“Airs suck. They’re not even fun at all. If you get barreled and come out, or not even get barreled, and you lean into a snowboard carve, backside or forehand, that’s so much more fun than trying to break your knees or ankles on some windy piece of shit wave.” – Kolohe Andino.
For a man whose competitive surfing life has been somewhat built on his signature tail-high air reverse, this statement’s sentiment is one that rings true and doesn’t go unnoticed.
The snowboard carve Kolohe is referring to in this snippet of dialogue taken from his recently-released instant classic, Reckless Isolation, is better known as the down carve. You know the turn. It’s the one that the likes of John John Florence, the late, great Andy Irons, Conner Coffin, and the fresh-faced Ozzie Jai Glindeman do so well because it feels so good. These carving Gods and phenoms have managed to keep the down carve relevant in a time when too many pro surfers are looking to the air for inspiration and points.
Sure, if a pro chucks in a grab variation to a lofty full rotation reverse, they’re going to get applauded and scored accordingly. But with a seemingly endless stream of prodigious, stickered-to-the-nines, 12-year-old kids now popping them like nobody’s business, surely the standard air rev has lost its meaning at the pinnacle of our sport? And when talking shop on the standard air reverse, we’re shining a light on the same tiresome trick that Taj was stomping on repeat in the early noughties. The one that hasn’t exactly aged like a fine wine from Taj’s neck of the world. More along the lines of the questionable faux pas surfing gave the world in that era – the three-quarter length boardshort.
In both the professional free surfing and competition realms, air revs are a dime in too many dozens, whereas the almighty down carve is anything but overworked. And if you’re sitting there thinking “yeah, but carves have been just as done,” then you only need to look at the way Jai Glindeman is putting progression, through style, back into turns to stop that thought in its tracks (check him here). Not to mention John John’s dominant 2017 performance at Margaret River Main Break that rewrote and then torched the rule book on what can be achieved in sizeable waves.
In terms of relatability, and with a modest attempt at an estimate, it’d be safe to assume that 80-90 percent of the world’s surfers have never even tried an air. Or, at best, they may have tried a few as a kid, got bored or injured in failed landings and decided to put their precious time spent on waves to better use. With the current global push towards riding solely alt-craft only exasperating the “airs aren’t for me“ mentality, aerial surfing, although impressive, isn’t what your average surfer is looking for from the ocean.
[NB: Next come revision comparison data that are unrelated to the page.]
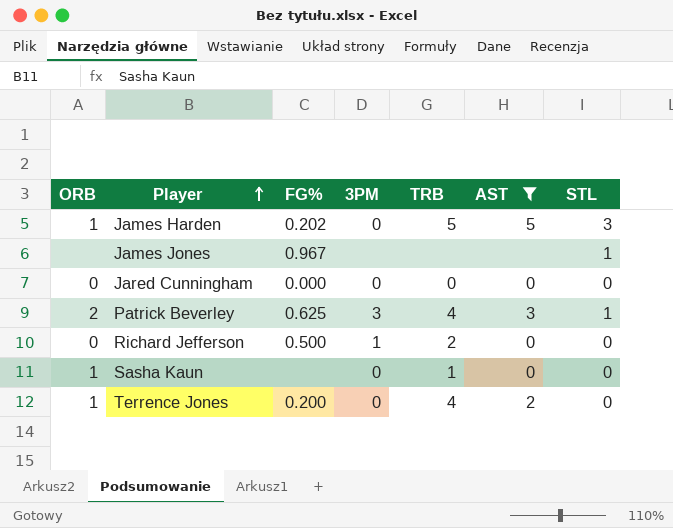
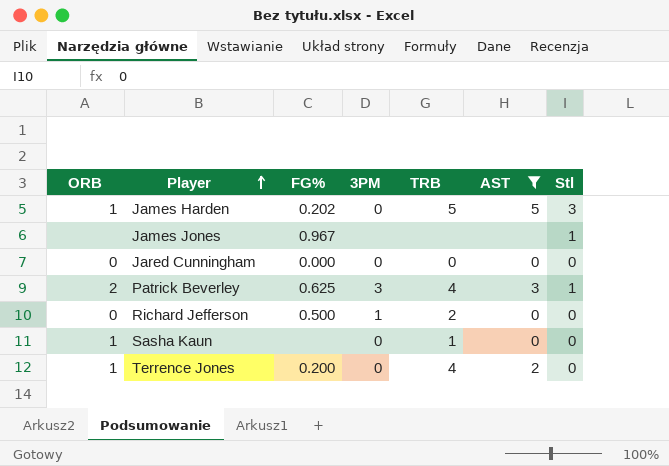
column name: STL -> Stl

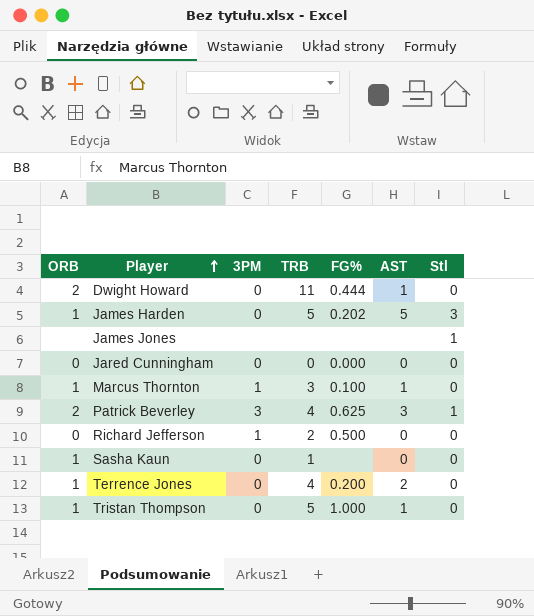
filter: AST != 1 -> none
column FG% | position: 3 -> 5
James Jones | FG%: 0.967 -> none

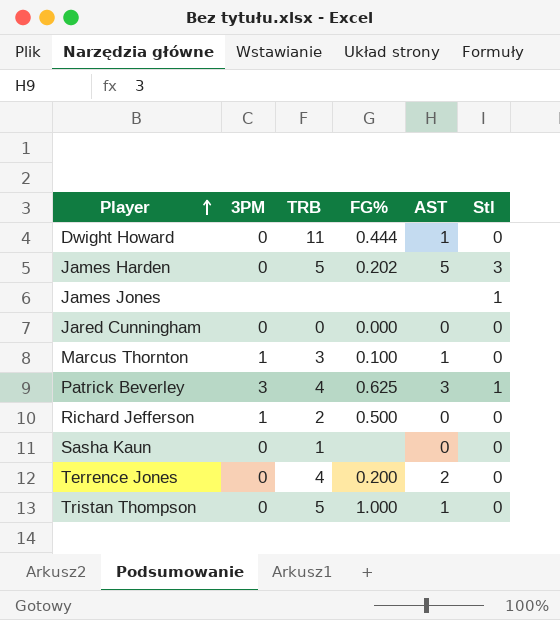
column ORB | position: 1 -> none

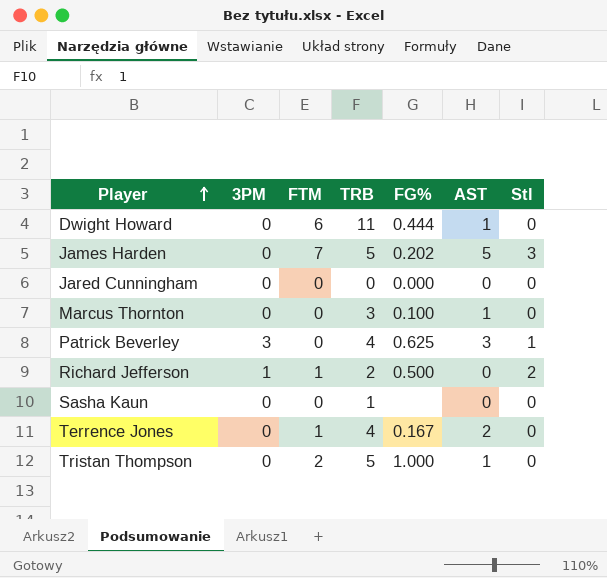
column FTM | position: none -> 3
row James Jones: none | none | none | none | 1 -> none
Marcus Thornton | 3PM: 1 -> 0
Richard Jefferson | Stl: 0 -> 2
Terrence Jones | FG%: 0.200 -> 0.167

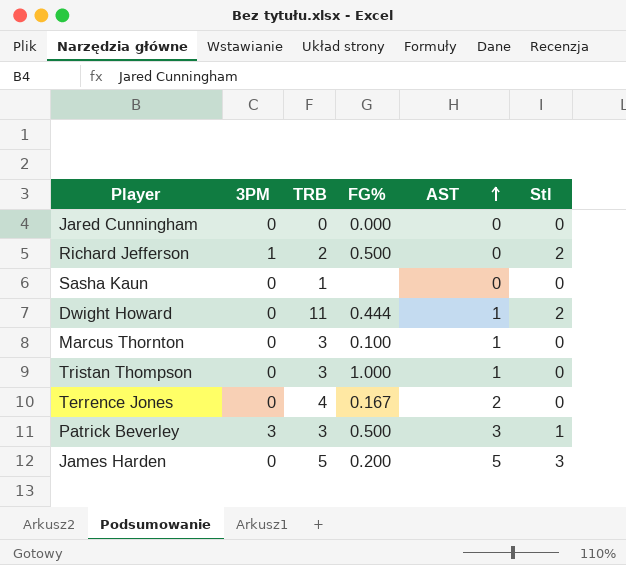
row order: Player ascending -> AST ascending
column FTM | position: 3 -> none
Dwight Howard | Stl: 0 -> 2
Tristan Thompson | TRB: 5 -> 3
Patrick Beverley | TRB: 4 -> 3
Patrick Beverley | FG%: 0.625 -> 0.500
James Harden | FG%: 0.202 -> 0.200

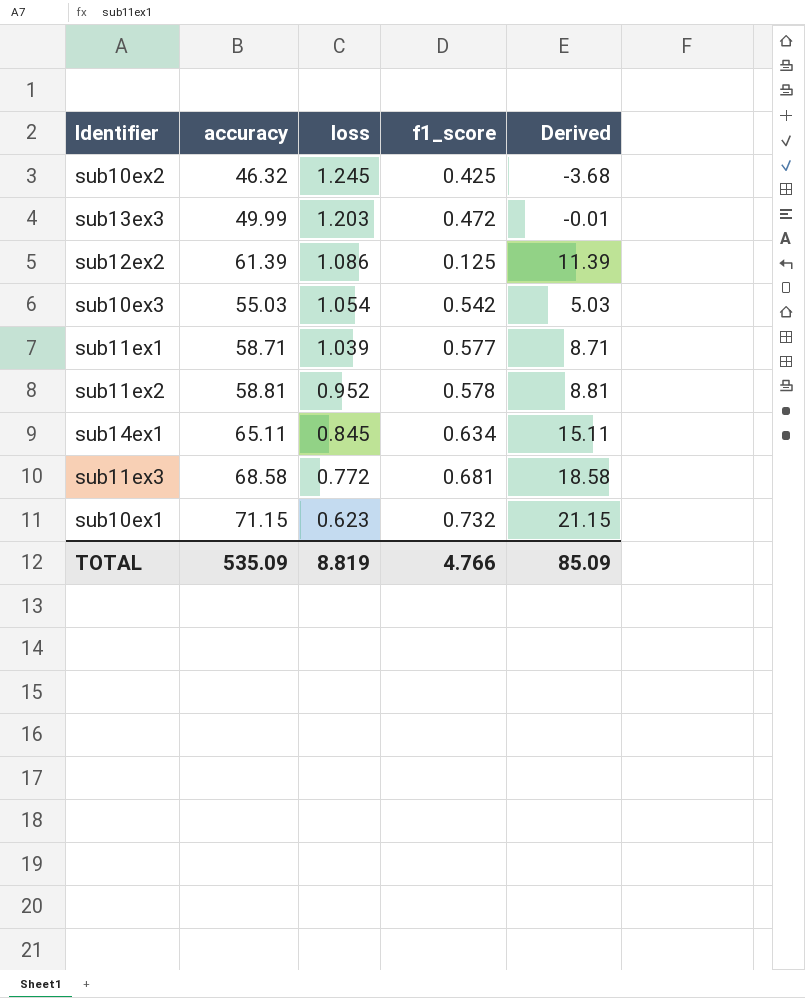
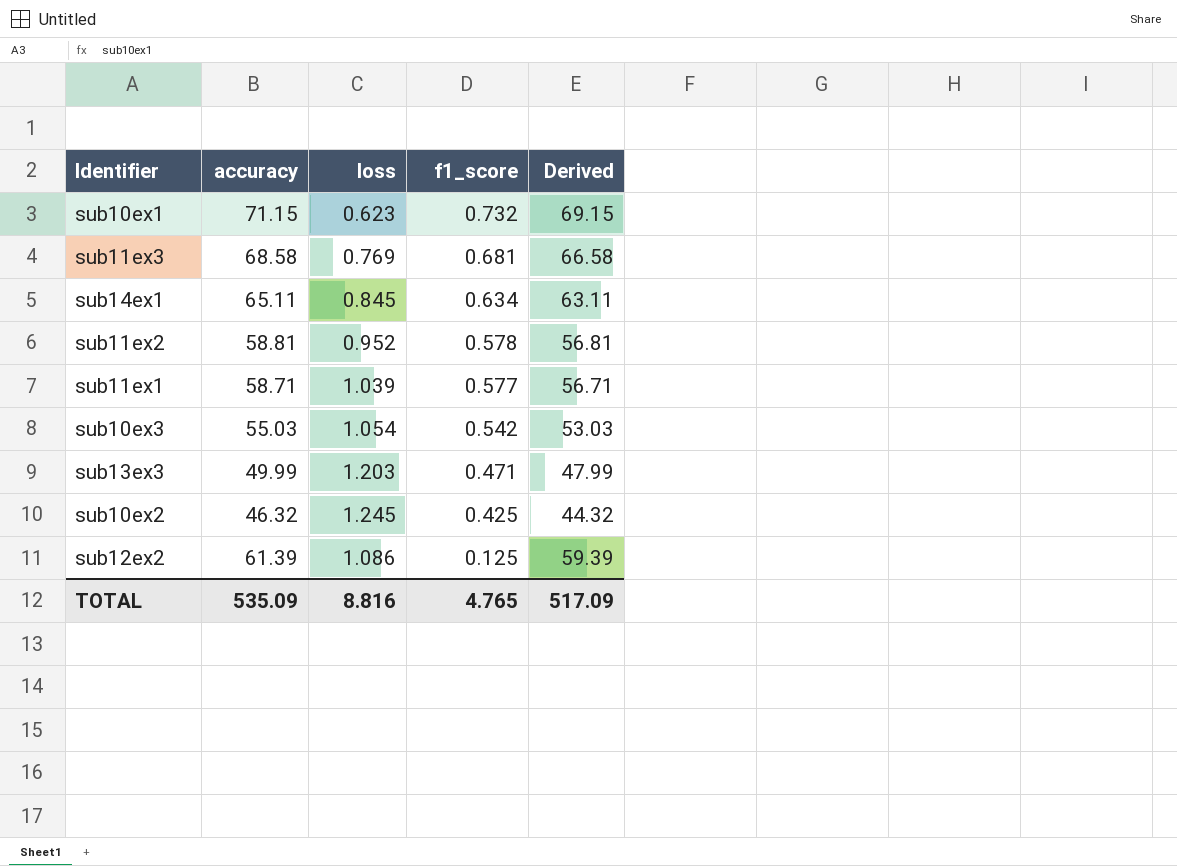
row order: loss descending -> f1_score descending
column Derived | formula: [accuracy] - 50 -> [accuracy] - 2
sub11ex3 | loss: 0.772 -> 0.769
sub13ex3 | f1_score: 0.472 -> 0.471
TOTAL | loss: 8.819 -> 8.816
TOTAL | f1_score: 4.766 -> 4.765
TOTAL | Derived: 85.09 -> 517.09

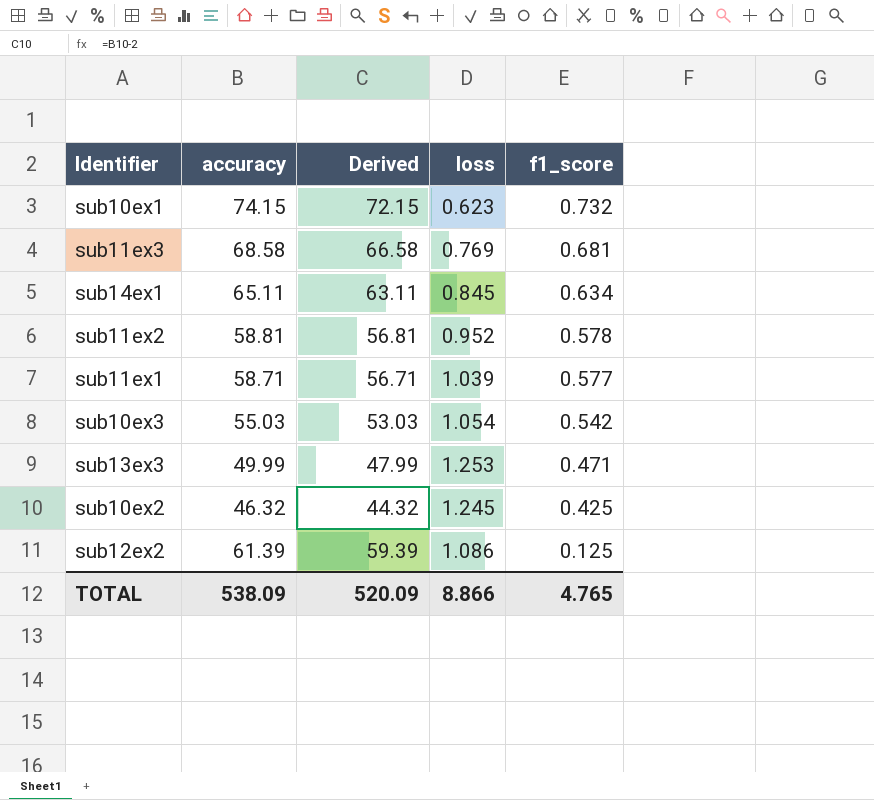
column Derived | position: 5 -> 3
sub10ex1 | accuracy: 71.15 -> 74.15
sub10ex1 | Derived: 69.15 -> 72.15
sub13ex3 | loss: 1.203 -> 1.253
TOTAL | accuracy: 535.09 -> 538.09
TOTAL | Derived: 517.09 -> 520.09
TOTAL | loss: 8.816 -> 8.866

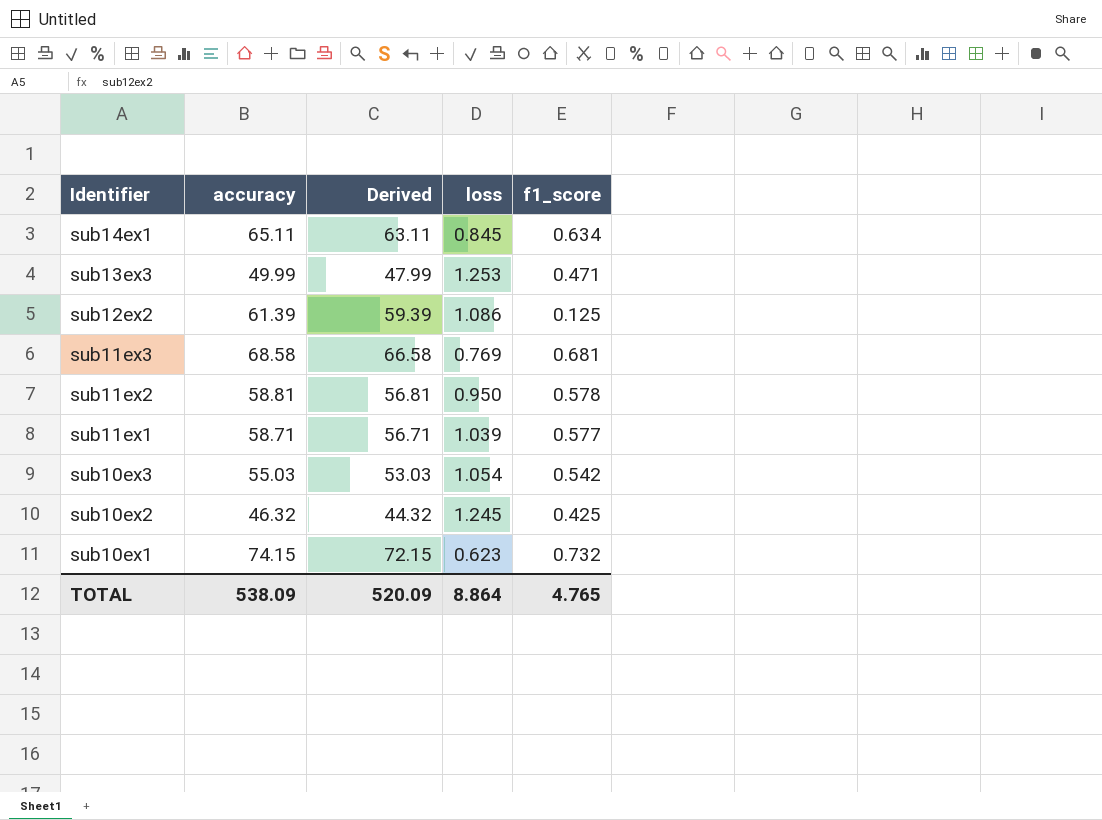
row order: f1_score descending -> Identifier descending
sub11ex2 | loss: 0.952 -> 0.950
TOTAL | loss: 8.866 -> 8.864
Very much on the contrary, in fact. You can bet a pretty penny that it’s this majority of surfers who would love to push their speed capabilities on a compressed, sizzling, fast carve that leaves them in the critical bottom of the pocket with two choices up the sleeve. If it’s a closeout, you can cut even harder across the breaking part of the wave with a punk-rock full stop – Mikey Wright style. Or, having already assessed the lip, go all the way back around for another tickle of it. Either way, it can be a finisher that shows full commitment or a set-up turn that puts you right in the red zone eagerly anticipating more.
The very essence of surfing is the carve, and down carving is a sweet, soul-satisfying abbreviation that every surfer should be striving to achieve at speed, and style out. Imagine seeing kids tweaking out down carves on closeout sections up and down your local instead of the go-to Hail Mary air rev. Whether you’re trying to impress your mates or the WSL judges, a solid down carve looks steezy, feels incredible and will never go out of style. A timeless turn in an overly saturated air rev world.